The car her father was driving did not crash.
She did not fly through the windshield
before children could be perfect bound.
That was not a scar across her forehead.
It was her publisher's colophon.
It was an exclamation point dotted by her nose.
It was the beginning of the sign of the cross.
No ex-husbands, just a coffee stain and a slightly visible tear
where two pages formerly yoked had been ripped apart.
No miscarriage, just a chapter
she wrote in haste that her editor rejected.
She did not have a stroke while she carried me.
She was just teaching me how to be still,
to focus on each little sound,
to grow up crazy in love with words.
So she marked me,
and now every time I open a book, I see her smiling face.
-From Ink Stains & Watermarks (forthcoming)
Sorority Meeting
Myrlie Evers speaks to Willie and Thelma De La Beckwith
My faith urges me to love you.
My stomach begs me to not.
All I know is that day
made us sisters, somehow.
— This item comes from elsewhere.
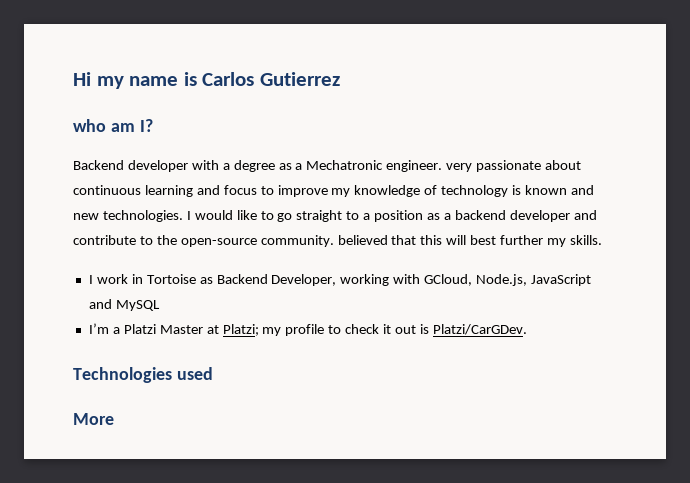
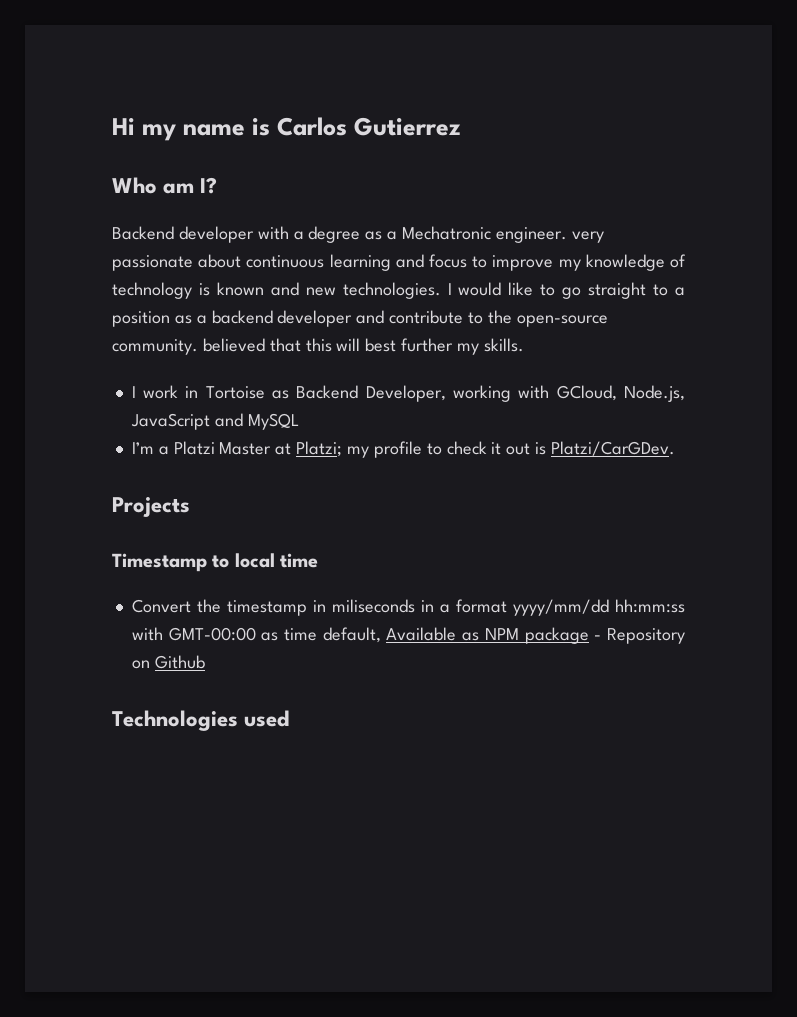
[73,119,106,132] who -> [112,177,157,194] Who
(527, 329) none -> [112,497,190,517] [112,553,319,572] [131,599,686,616] [131,627,686,644] [131,655,205,669] // Projects // Timestamp to local time // Convert the timestamp in miliseconds in a format yyyy/mm/dd hh:mm:ss with GMT-00:00 as time default, Available as NPM package - Repository on Github
[73,413,114,425] // More -> (291, 718) none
After long
nervous nights and trials on end
we are bound together
in this unholy sorority of misery.
I think about you every time I run
my hands across the echoes
in the hollows of my sheets.
They seem loudest just before I wake.
I open my eyes every morning
half expecting Medgar to be there,
then I think about you
and your eyes always snatch me back.
Your eyes won’t let me forget.
We are sorority sisters now
with a gut-wrenching country ballad
for a sweetheart song, tired funeral
and courtroom clothes for colors
and secrets we will take to our graves.
I was forced to sleep night after night
after night with a ghost.
You chose to sleep with a killer.
We all pledged our love,
crossed our hearts and swallowed oaths
before being initiated with a bullet.
-From Turn Me Loose: The Unghosting of Medgar Evers (2013)
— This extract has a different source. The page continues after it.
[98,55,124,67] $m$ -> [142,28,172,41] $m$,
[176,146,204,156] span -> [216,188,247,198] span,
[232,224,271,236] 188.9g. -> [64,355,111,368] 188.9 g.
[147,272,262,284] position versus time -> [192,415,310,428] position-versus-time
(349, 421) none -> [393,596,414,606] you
Killing that nigger gave me no more inner discomfort than our wives endure when they give birth to our children. –Byron De La Beckwith
After Birth
Like them, a man can conceive
an idea, an event, a moment so clearly
he can name it even before it breathes.
We both can carry a thing around inside
for only so long and no matter how small
it starts out, it can swell and get so heavy
our backs hurt and we can’t find comfort
enough to sleep at night. All we can think
about is the relief that waits, at the end.
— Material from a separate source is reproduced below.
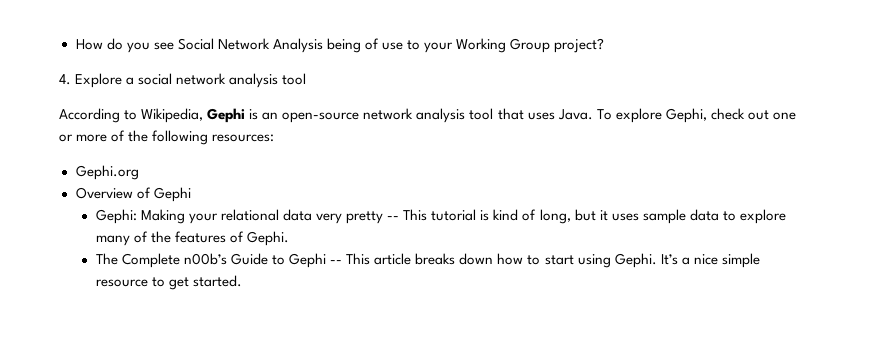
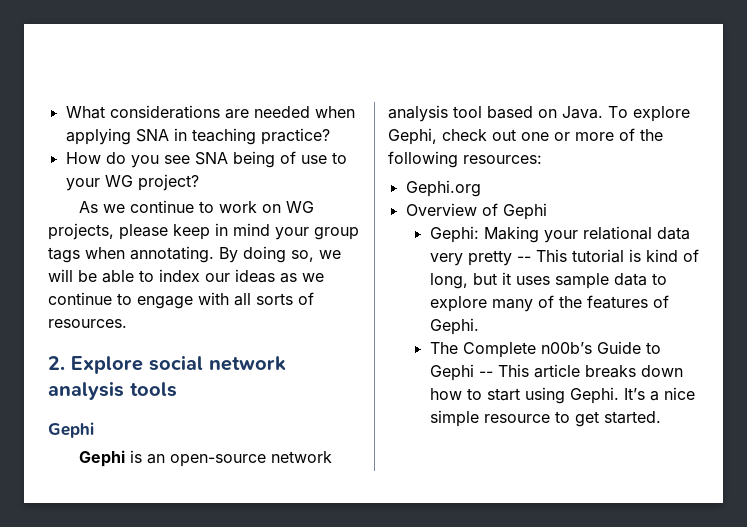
(75, 44) none -> [65,105,355,119] [65,128,330,145] What considerations are needed when applying SNA in teaching practice? //
[177,38,323,53] Social Network Analysis -> [194,152,228,165] SNA
[456,38,551,53] Working Group -> [104,175,133,187] WG
[59,73,307,88] [59,108,204,123] 4. Explore a social network analysis tool // According to Wikipedia, -> [78,200,314,213] [48,223,359,240] [48,246,341,263] [48,269,324,283] [48,292,314,309] [48,319,127,328] [48,355,286,374] [48,381,177,400] [48,422,94,438] As we continue to work on WG projects, please keep in mind your group tags when annotating. By doing so, we will be able to index our ideas as we continue to engage with all sorts of resources. // 2. Explore social network analysis tools // Gephi //
[497,108,555,120] that uses -> [487,106,557,119] based on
When it was finally time, it was painless.
It was the most natural thing I’d ever done.
I just closed my eyes and squeezed
then opened them and there he was,
just laying there still covered with blood,
(laughs) but already trying to crawl.
I must admit, like any proud parent
I was afraid at first, afraid he’d live,
afraid he’d die too soon.
Funny how life ‘n death
is a whole lot of pushing and pulling,
holding and seeking breath;
a whole world turned upside down
until some body screams.
Sundays and Christmas
Because of York’s duties as Clark’s traveling full-time body servant and the fact that his wife was owned by another family in Louisville, they lived apart and saw each other infrequently.
I cares plenty for my wife
but I been told a slave can’t truly know love
being as Massa an white mens in general
have an take certain privileges with our women.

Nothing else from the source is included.